▶ WHAT YOU WILL DO
Using the data that follows, output only the lines from the line with "row order: 年齢 descending -> 枠番 descending" up to and including the line with "ホウオウエクレール | 斤量: 60 -> 57", exactly, leaving pictures aside.

▶ PROVIDED ENTRIES
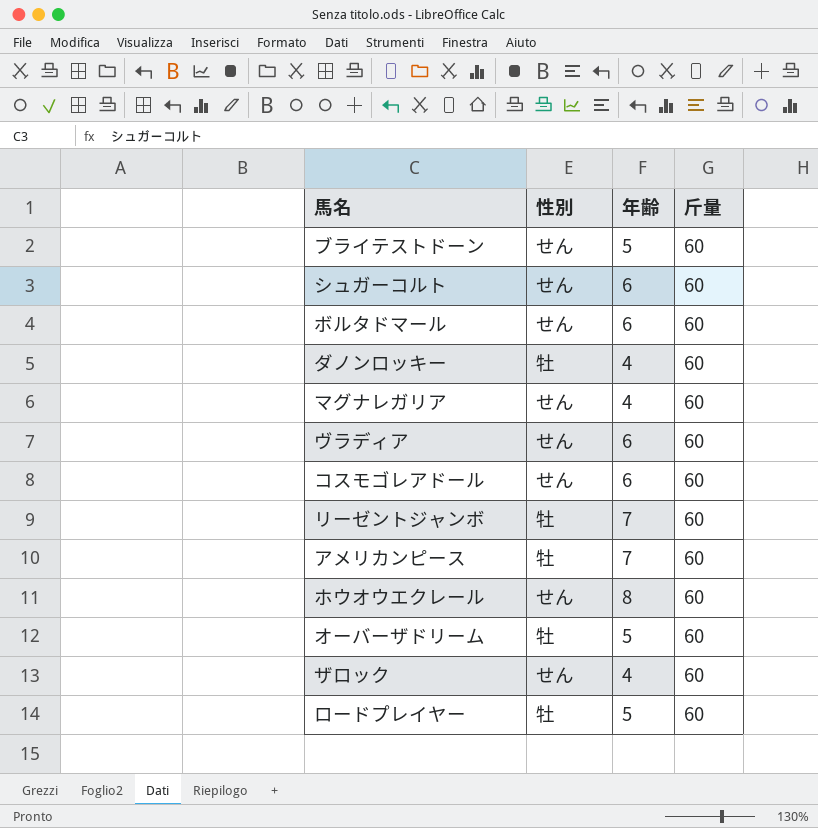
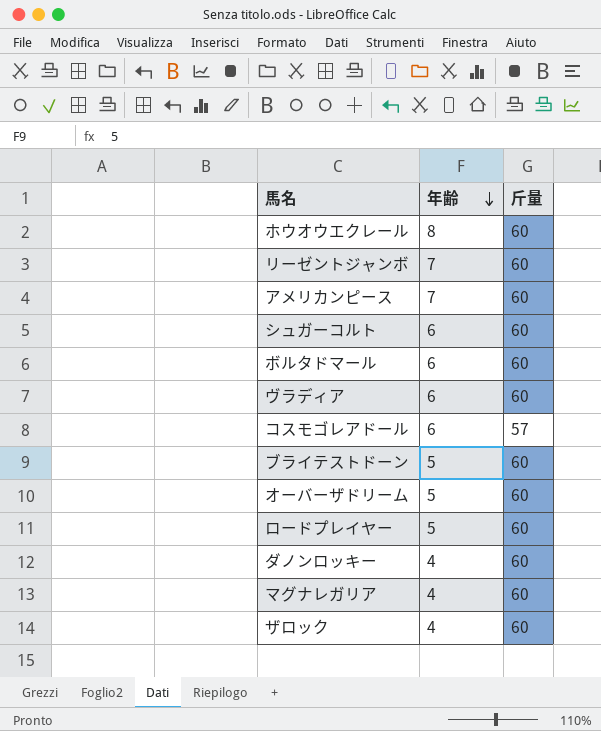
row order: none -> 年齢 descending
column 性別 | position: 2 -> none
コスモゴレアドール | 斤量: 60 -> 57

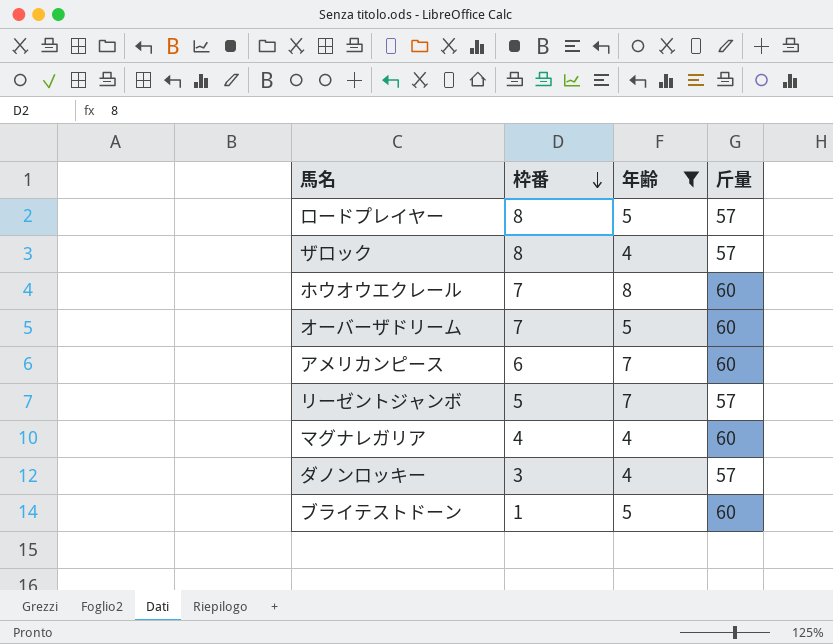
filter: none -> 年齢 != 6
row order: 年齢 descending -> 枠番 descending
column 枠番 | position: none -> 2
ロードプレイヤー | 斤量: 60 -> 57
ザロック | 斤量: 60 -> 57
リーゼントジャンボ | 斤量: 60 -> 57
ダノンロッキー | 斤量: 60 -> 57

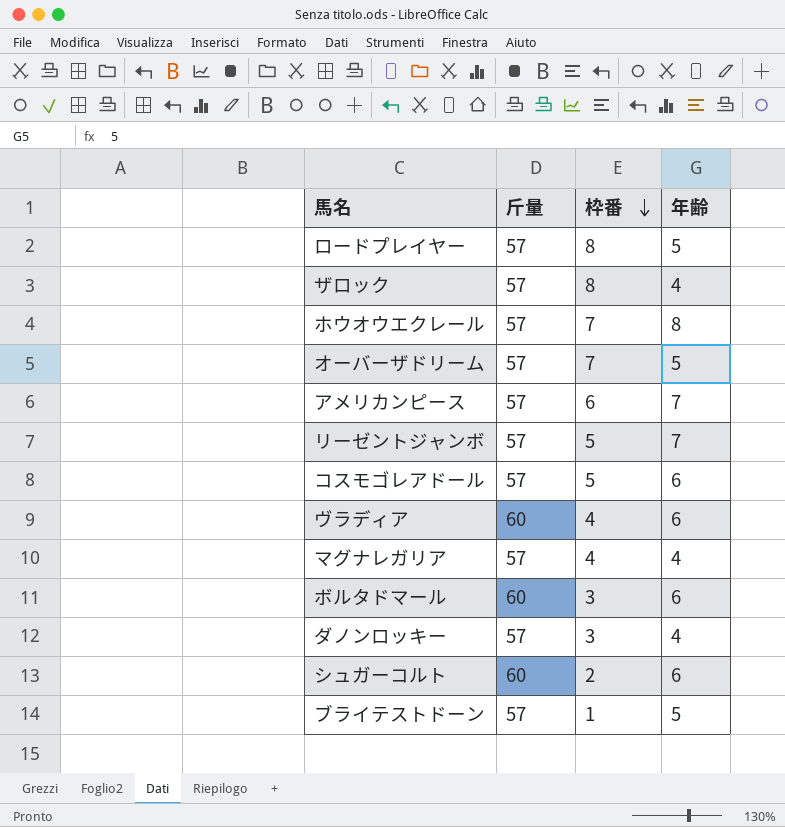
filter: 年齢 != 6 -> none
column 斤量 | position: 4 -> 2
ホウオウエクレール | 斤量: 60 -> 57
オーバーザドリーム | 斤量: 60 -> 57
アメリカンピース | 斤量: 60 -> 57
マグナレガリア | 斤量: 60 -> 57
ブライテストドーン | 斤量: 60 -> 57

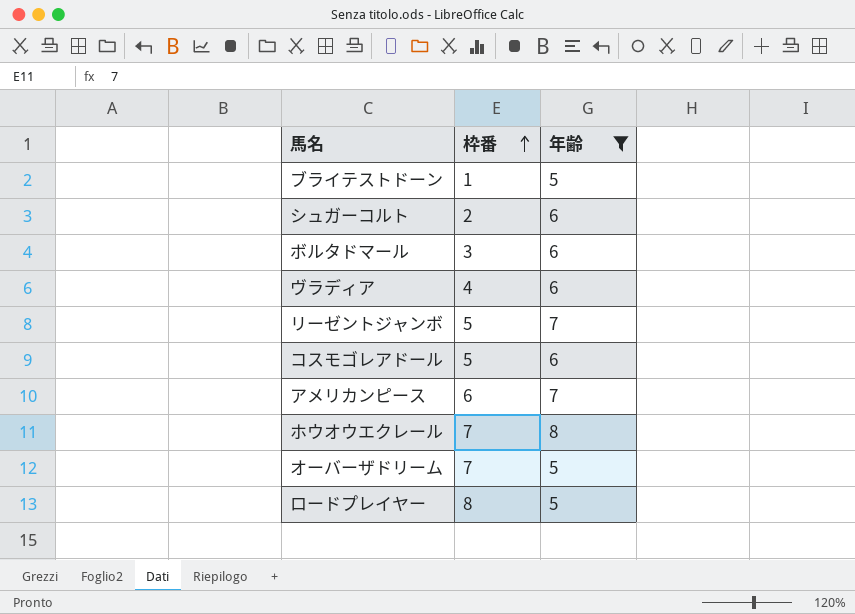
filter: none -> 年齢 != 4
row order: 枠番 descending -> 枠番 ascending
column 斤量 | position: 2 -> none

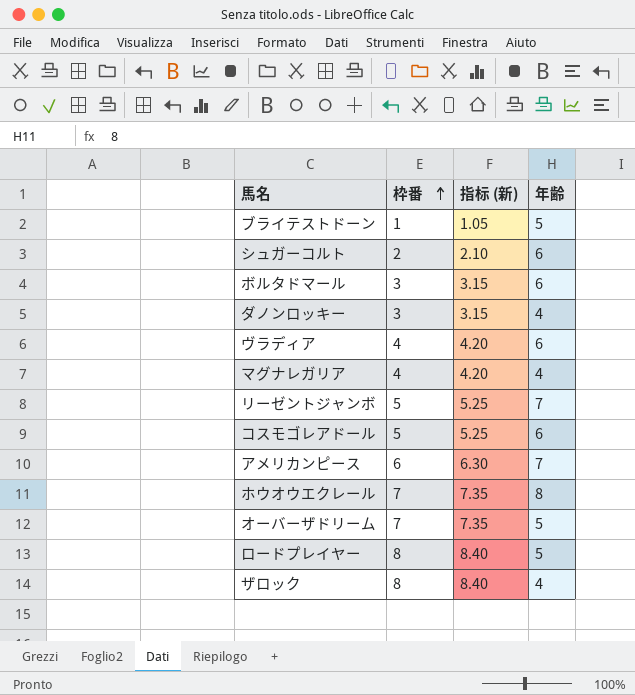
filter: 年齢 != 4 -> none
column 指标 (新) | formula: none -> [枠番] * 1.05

==

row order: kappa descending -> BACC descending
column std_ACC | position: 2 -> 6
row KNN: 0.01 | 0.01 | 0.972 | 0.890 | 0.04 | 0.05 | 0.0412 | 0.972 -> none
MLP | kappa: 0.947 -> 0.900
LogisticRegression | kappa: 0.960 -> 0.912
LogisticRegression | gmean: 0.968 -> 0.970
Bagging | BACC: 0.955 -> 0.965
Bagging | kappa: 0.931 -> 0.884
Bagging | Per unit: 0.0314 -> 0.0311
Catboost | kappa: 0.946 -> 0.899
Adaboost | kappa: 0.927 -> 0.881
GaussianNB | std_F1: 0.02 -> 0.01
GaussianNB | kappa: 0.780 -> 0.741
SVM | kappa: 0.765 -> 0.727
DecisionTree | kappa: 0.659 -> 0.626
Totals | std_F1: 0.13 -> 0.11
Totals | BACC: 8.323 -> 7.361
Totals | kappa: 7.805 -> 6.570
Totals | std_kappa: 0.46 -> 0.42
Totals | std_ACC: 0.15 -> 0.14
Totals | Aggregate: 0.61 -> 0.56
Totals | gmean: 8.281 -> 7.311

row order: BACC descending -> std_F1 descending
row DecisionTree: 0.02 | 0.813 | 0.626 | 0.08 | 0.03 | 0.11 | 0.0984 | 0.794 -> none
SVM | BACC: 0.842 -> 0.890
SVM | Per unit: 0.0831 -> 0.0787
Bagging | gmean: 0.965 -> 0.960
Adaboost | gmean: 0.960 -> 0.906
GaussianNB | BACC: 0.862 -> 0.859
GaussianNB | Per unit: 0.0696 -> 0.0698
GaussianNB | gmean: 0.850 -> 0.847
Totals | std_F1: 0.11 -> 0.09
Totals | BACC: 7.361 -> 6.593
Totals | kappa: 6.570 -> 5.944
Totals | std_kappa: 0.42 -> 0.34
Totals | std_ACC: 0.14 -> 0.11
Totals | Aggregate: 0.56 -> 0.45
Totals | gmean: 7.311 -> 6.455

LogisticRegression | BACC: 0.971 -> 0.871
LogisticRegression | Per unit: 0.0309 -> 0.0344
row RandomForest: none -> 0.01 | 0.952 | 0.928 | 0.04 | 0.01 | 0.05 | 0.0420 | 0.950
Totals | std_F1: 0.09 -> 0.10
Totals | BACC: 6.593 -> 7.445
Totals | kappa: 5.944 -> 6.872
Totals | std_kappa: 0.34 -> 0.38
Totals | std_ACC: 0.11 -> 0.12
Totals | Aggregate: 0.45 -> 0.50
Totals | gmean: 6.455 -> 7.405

▶ EXERCISE SOLUTION
row order: 年齢 descending -> 枠番 descending
column 枠番 | position: none -> 2
ロードプレイヤー | 斤量: 60 -> 57
ザロック | 斤量: 60 -> 57
リーゼントジャンボ | 斤量: 60 -> 57
ダノンロッキー | 斤量: 60 -> 57

filter: 年齢 != 6 -> none
column 斤量 | position: 4 -> 2
ホウオウエクレール | 斤量: 60 -> 57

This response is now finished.